As Rachel explained last night, “Something weird is going on with Republican Sen. Scott Brown of Massachusetts.” As we discussed yesterday, Brown and his campaign team have been highly reluctant to debate Democrat Elizabeth Warren, and announced this week that the senator would only participate in a Kennedy Institute event if Brown’s demands were met.
And what were the demands? There were two: (1) msnbc could not air the debate and (2) Vicki Kennedy, the late senator’s widow, had to agree not to endorse Warren, even after the debate.
The first condition was easy to meet — msnbc had not even been approached about airing the event — but Vicki Kennedy didn’t see the need to be muzzled by the Republican lawmaker.
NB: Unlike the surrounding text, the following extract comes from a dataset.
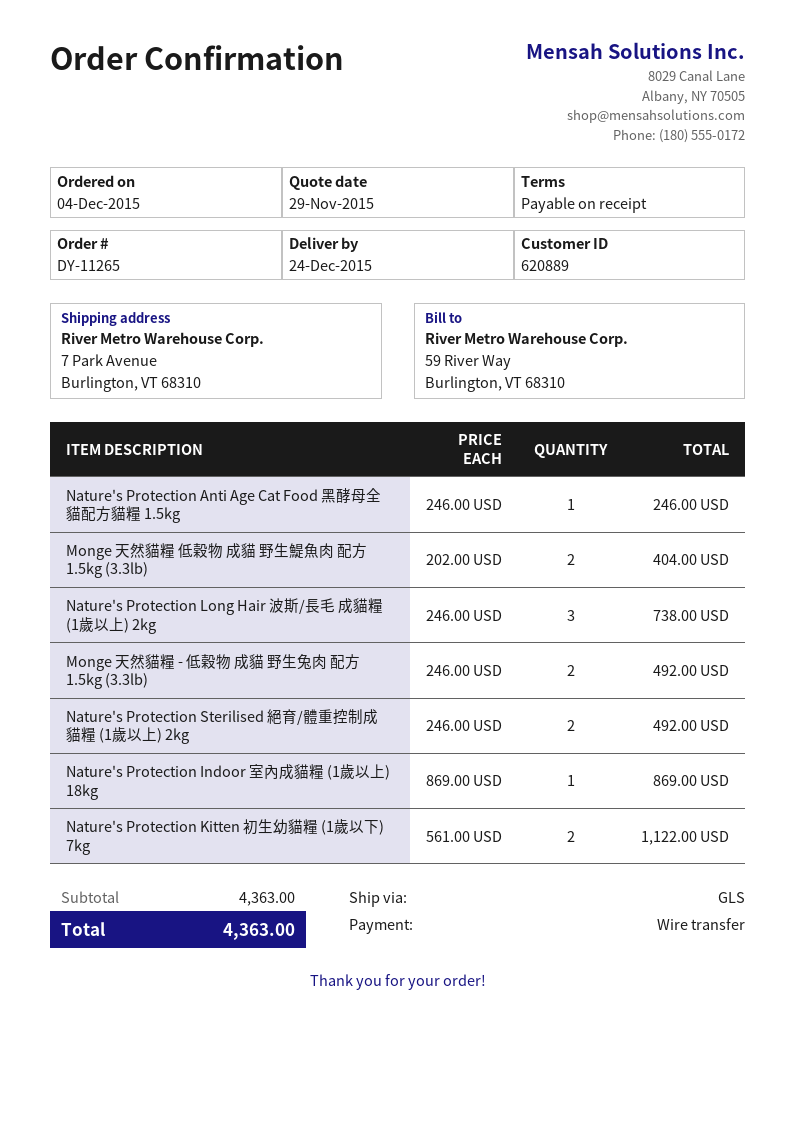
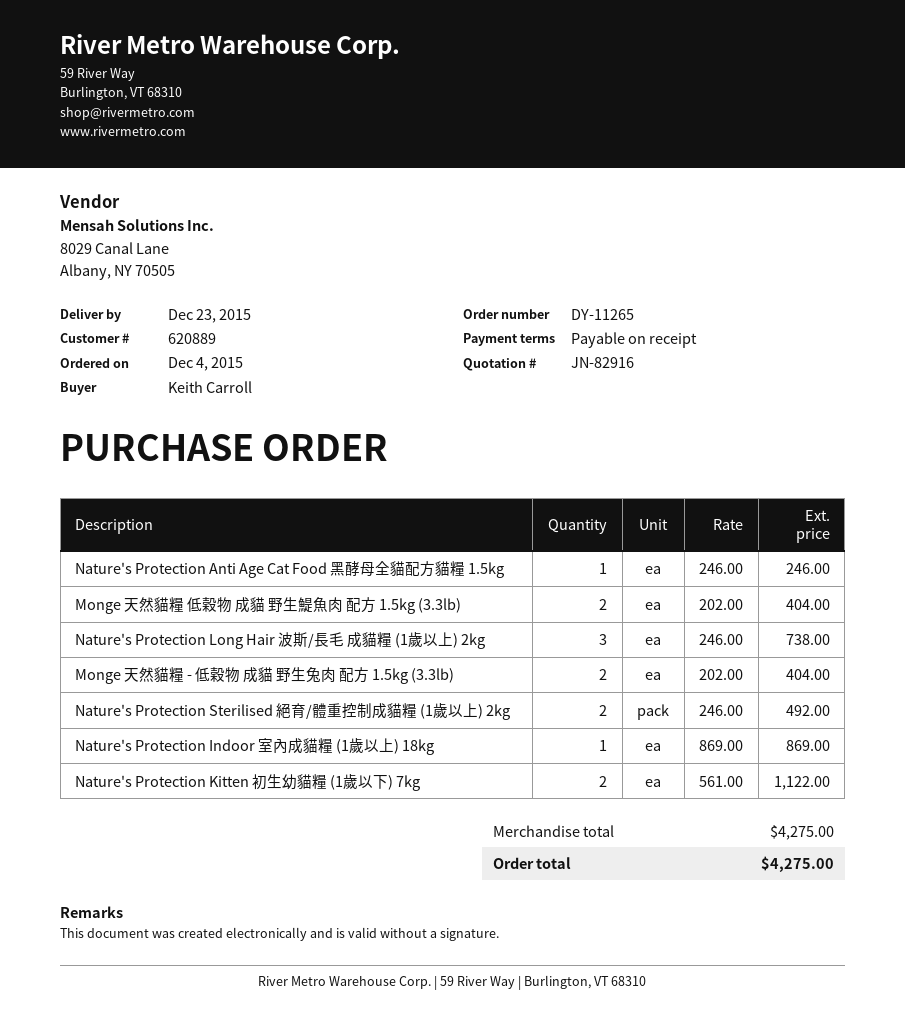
delivery date: 2015-12-24 -> 2015-12-23
Monge 天然貓糧 - 低穀物 成貓 野生兔肉 配方 1.5kg (3.3lb): 2 x 246.00 = 492.00 -> 2 x 202.00 = 404.00
subtotal: 4363.00 -> 4275.00
total: 4363.00 -> 4275.00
It led Brown to reject the debate yesterday.
Senator Scott Brown [Tuesday] rejected a debate proposed by Victoria Reggie Kennedy, after the widow of Senator Edward M. Kennedy refused his precondition that she not endorse a candidate in his reelection campaign against Democrat Elizabeth Warren. […]
In a letter today to Brown and Warren, Lisa McBirney, chief operating officer of the Kennedy Institute, and Christopher Hogan, chief of staff in the chancellor’s office at UMass Boston, the other debate co-sponsor, made clear that Vicki Kennedy would not relinquish her right to endorse in the race.
“Given the goodwill and understanding of the nonpartisan mission of the institute that Senator Brown has thus far shown, it seems inconsistent that he would now attempt to restrict the activities of Mrs. Kennedy as a condition of accepting a debate that is co-sponsored by an organization with which she is affiliated,” McBirney and Hogan wrote.
Remember, the Kennedy Institute also co-sponsored a debate in the 2010 Senate race, which Brown won, and which Brown participated in without trying to silence the late senator’s widow. What’s more, Vicki Kennedy wouldn’t be a part of the debate itself, which would have been moderated by Tom Brokaw.
Indeed, the larger point is that this sitting senator, in the middle of an election year, thought it’d be a good idea to try to muzzle the late senator’s widow, and then refused to attend a debate after she reserved the right to speak. As Rachel asked last night, “What is going on with Scott Brown? What is wrong with Scott Brown?”
Those need not be rhetorical questions.